(Task goal): Copy each line of the entries that contains the word "discount".

(Given records):
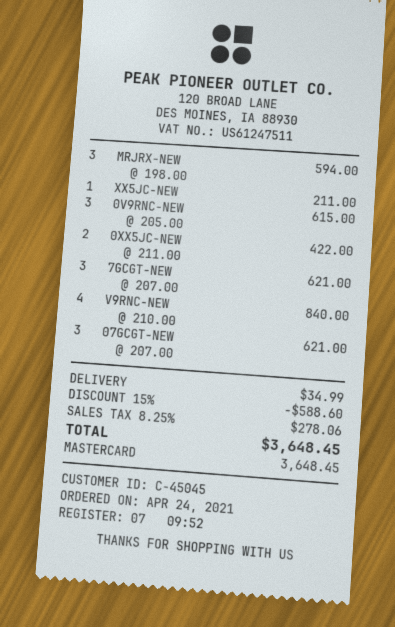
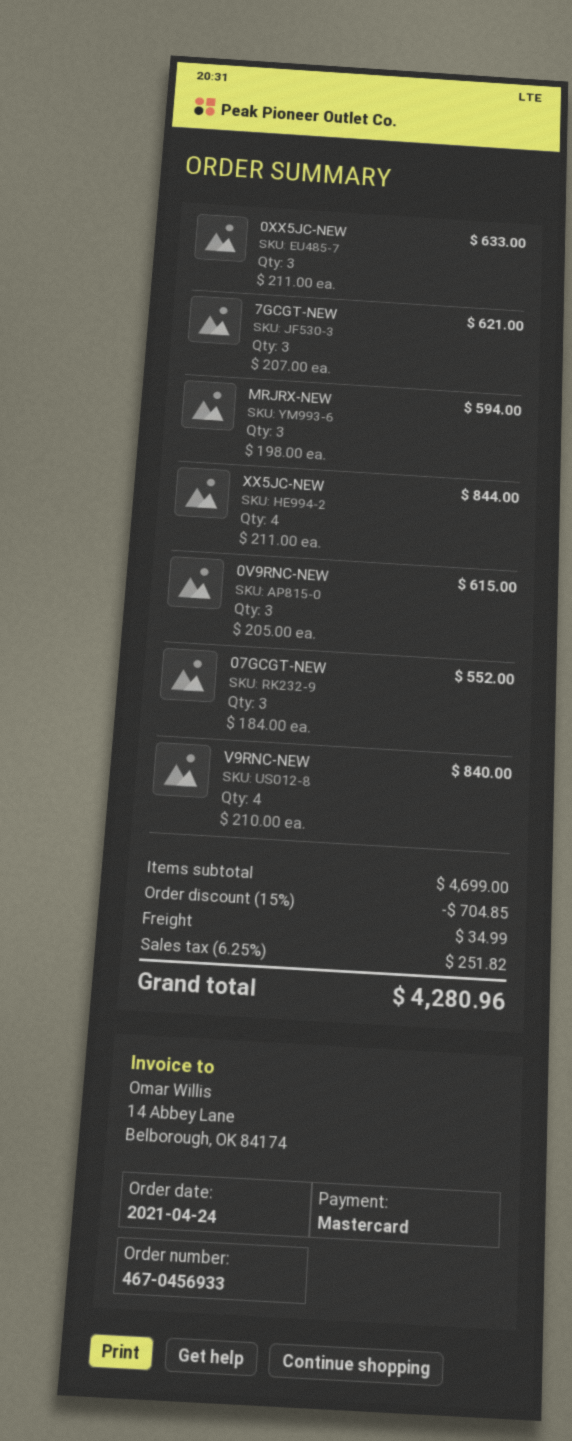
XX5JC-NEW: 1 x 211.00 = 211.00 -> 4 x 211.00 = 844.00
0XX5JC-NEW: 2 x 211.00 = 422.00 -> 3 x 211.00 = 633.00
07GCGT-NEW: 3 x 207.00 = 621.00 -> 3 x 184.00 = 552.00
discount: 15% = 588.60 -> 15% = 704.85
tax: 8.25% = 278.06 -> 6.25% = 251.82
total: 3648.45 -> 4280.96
* * *
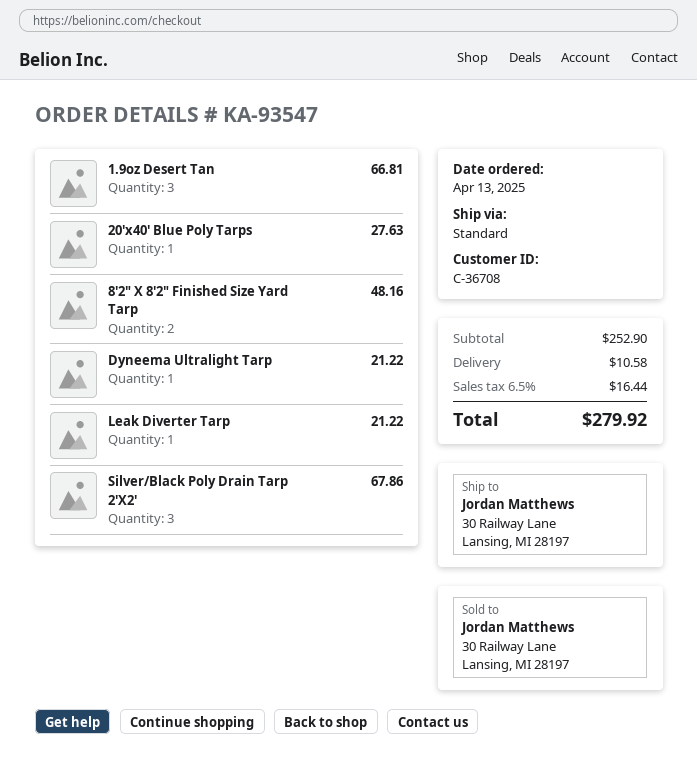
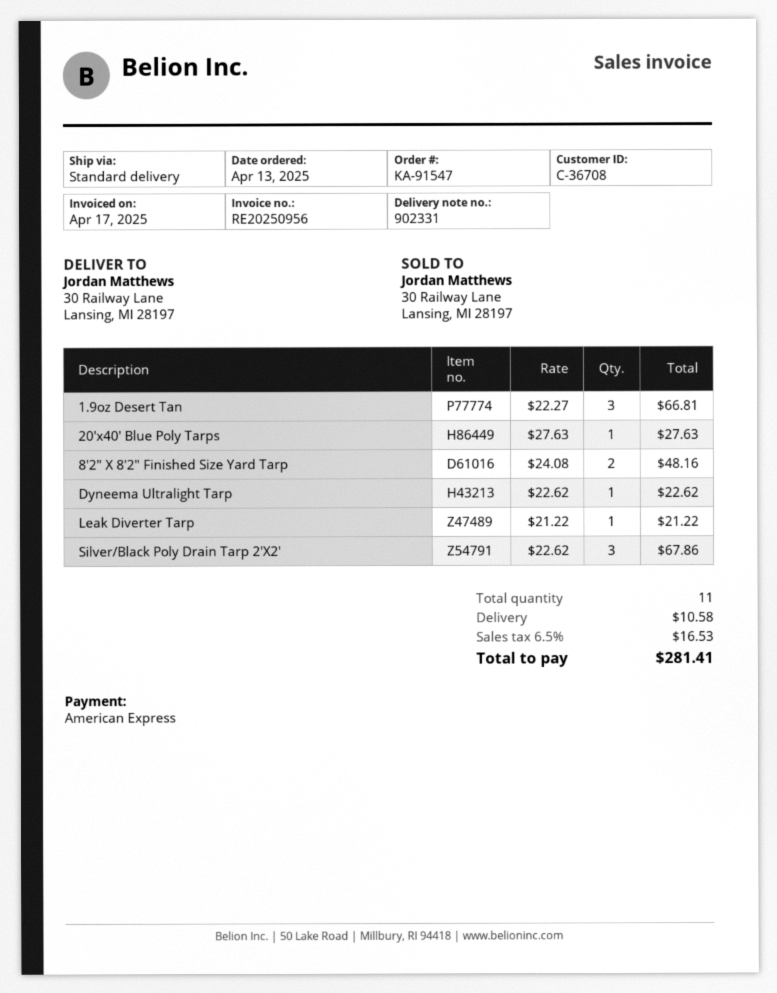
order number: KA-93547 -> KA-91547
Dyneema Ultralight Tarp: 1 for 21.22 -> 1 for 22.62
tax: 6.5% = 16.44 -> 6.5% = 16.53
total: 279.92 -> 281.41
* * *
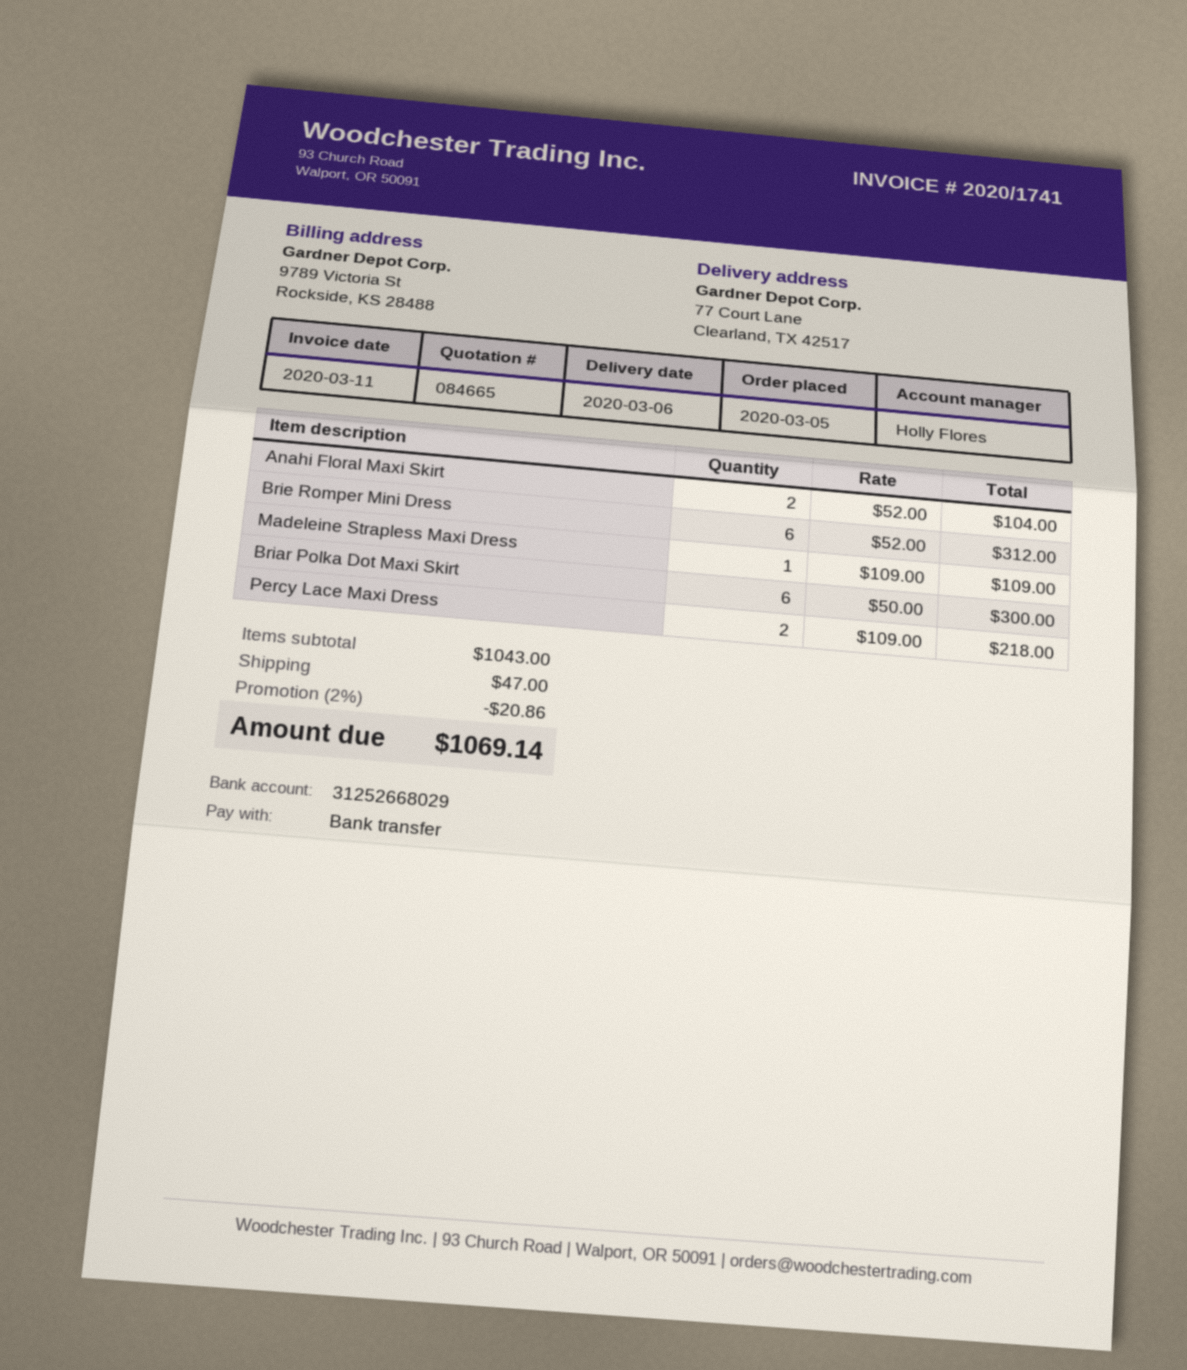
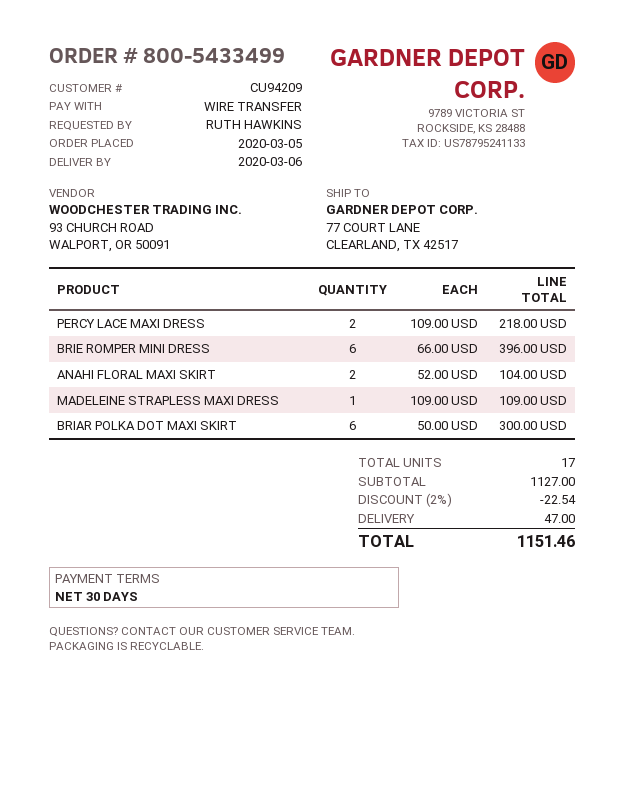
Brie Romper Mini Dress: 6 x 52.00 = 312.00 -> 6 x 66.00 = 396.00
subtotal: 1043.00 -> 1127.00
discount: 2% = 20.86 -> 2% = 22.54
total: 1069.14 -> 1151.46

(Task solution):
discount: 15% = 588.60 -> 15% = 704.85
discount: 2% = 20.86 -> 2% = 22.54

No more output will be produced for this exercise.